Cross-posted from Aid & comfort blog. Original has links to referenced materials.
Drug Warrior Obama’s Failure Plan for Afghanistan
In a column so mis-titled as to be delusion, “Worldview: Signs of hope in Obama’s Afghan plan”, Philadelphia Inquirer opinion columnist Trudy Rubin is fawning over her Drug Warrior President Barack Obama’s latest war-mongering escalation. Or rather the new Afghan strategy of “much, much more” of the same. Rubin can’t help herself. She is shilling for the Democratic Party. When you are a Philadelphia ‘liberal’ you shill for the Democrats no matter how stupid that makes you look. No matter how right-wing and authoritarian the Democratic Party has become in the last four decades.
Central to any Afghan policy is the opium crop. In his October 2007 report to the U.S. Army War College Strategic Studies Institute military strategy expert John A Glaze asserted that: “…an estimated 70 percent of the Taliban’s income now comes from protection money and the sale of opium.”
Foreign policy and Afghan expert New York University Professor Barnett R. Rubin in September 2006 told the U.S. Senate foreign Relations Committee: “The international drug control regime, which criminalizes narcotics, does not reduce drug use, but it does produce huge profits for criminals and the armed groups and corrupt officials who protect them. Our drug policy grants huge subsidies to our enemies.”
Since then nothing has been done by the U.S. government to address this significant foreign and military policy issue.
Ms. Rubin asserts in the Inquirer that Obama’s Afghan Envoy Richard Holbrooke’s alternative crop development is just what is needed. This is where the delusion sets in. This solution is less than putting a band-aid on a gaping head wound. It is ludicrous in its simplistic ignorance. In Colombia crop substitution, under the guise of Plan Colombia since 1999, has led to an increase in the coca crop and new production areas have grown in other Andean countries since its inception. Beside the fact that these programs, on their own, have no real alternative economic viability versus the profits provided by illegal crops, crop substitution programs address neither the supply side on-the-ground economics of the agrarian culture in Afghanistan nor does it do anything about the demand side issue of a global population of millions of addicts who continue to provide both economic and tactical opportunity for terrorists groups like the Taliban and alQaida.
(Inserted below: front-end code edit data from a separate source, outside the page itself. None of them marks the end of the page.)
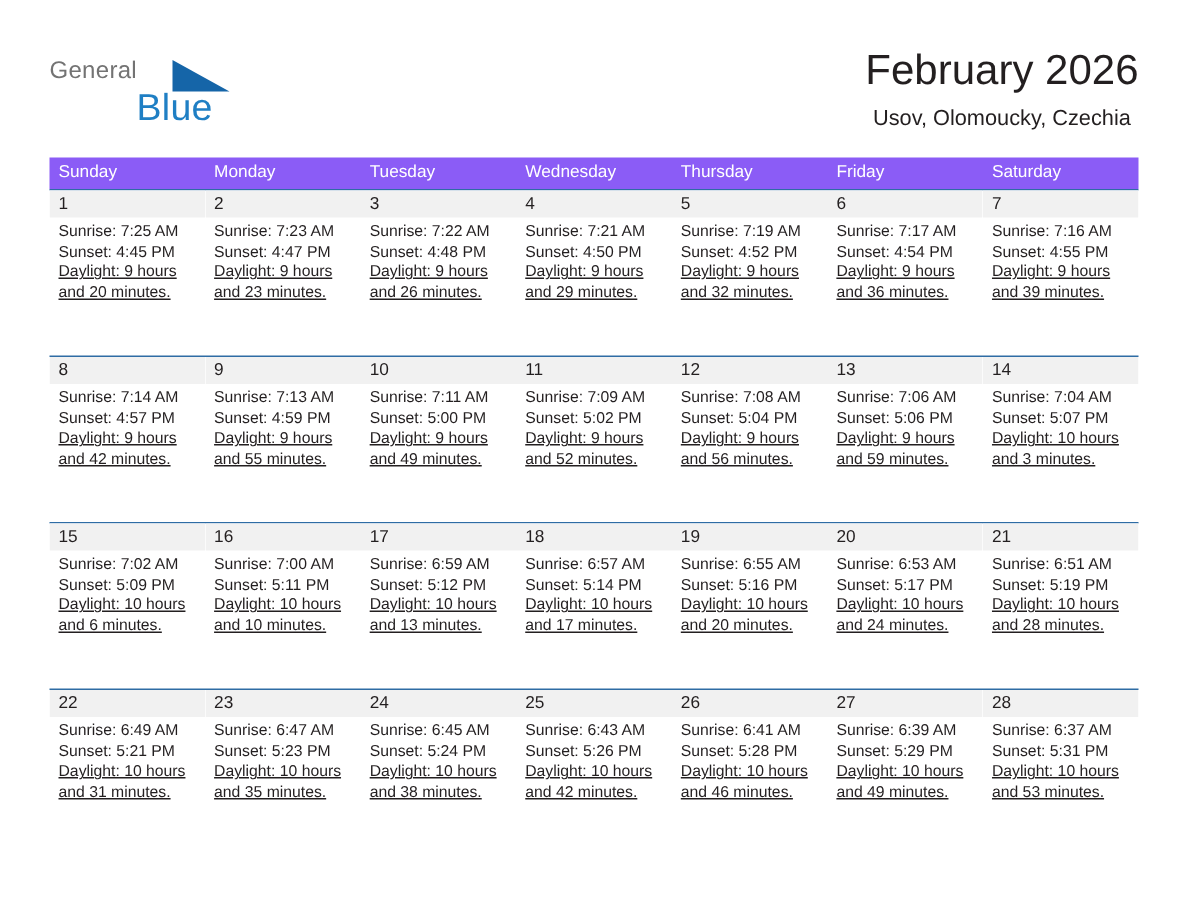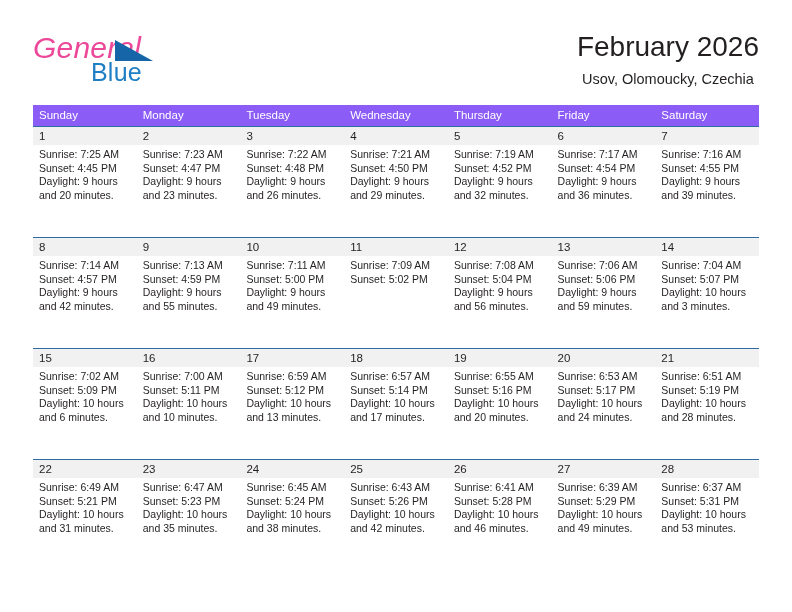"General" .brand-general { color: #ec4899 -> #737373; font-size: 30px -> 16px; font-style: italic -> none }
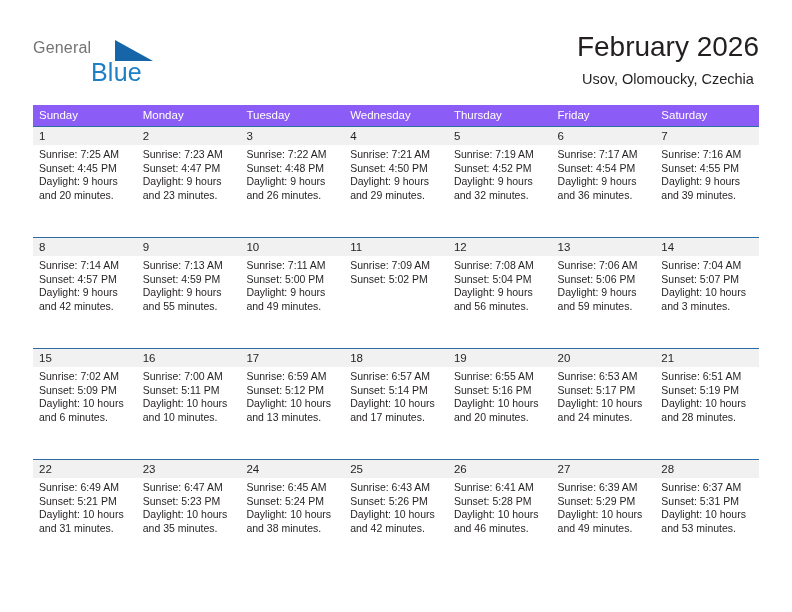"Daylight: 9 hours and 20" .daylight-line { text-decoration: none -> underline }
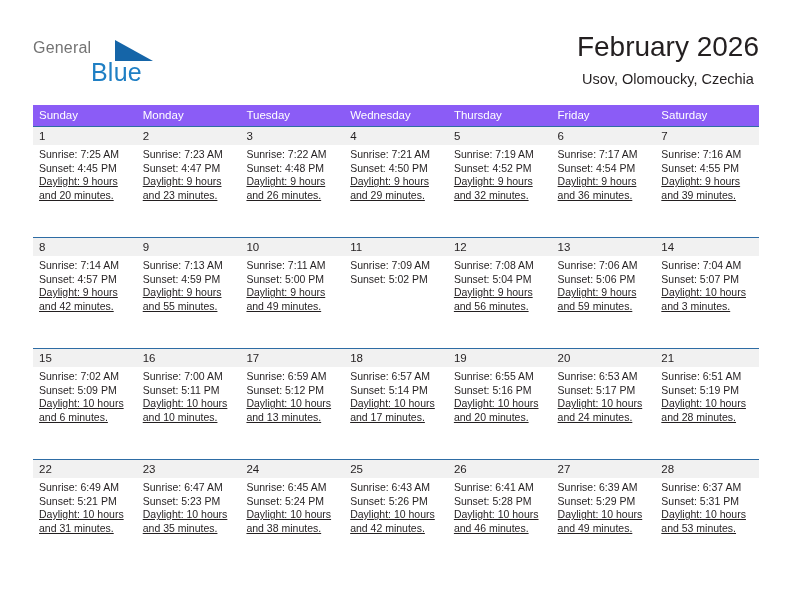"Daylight: 9 hours and 52" div.daylight-line { html: none -> <div>Daylight: 9 hours and 52 minutes.</div> }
Not to mention the existing addict population representing an army of drug dealers working for cartels, gangsters and terrorists and selling to new generations of the world’s children.
Solutions
There are two realistic solutions that would address most if not all of these issues. Drug War supporting government, such as the Obama administration in Washington and the drug war leadership at the United Nations, just say no.
- Afghanistan. The Poppy for Medicine program proposal developed by the International Center on Security and Development. This program would give farmers with few crop opportunities in the impoverished land of Afghanistan a crop that they know and can grow under the stressed conditions that they find themselves in. Creating local small industry for manufacturing medicines for greater distribution in the third world would keep much of the profits in the community and deprive the Taliban and criminals of the profits.
- The addict population. The Swiss have been working with a heroin prescription program since the early 1990’s with great success at taking existing addicts out of the economic paradigm of being drug dealers and fulcrums of crime in their community. In other words depriving the gangsters of their dedicated street dealer sales force.
Between them these two programs would significantly alter the failed prohibition economics of the situation in Afghanistan and around the world. Drug war proponents ‘just say no’.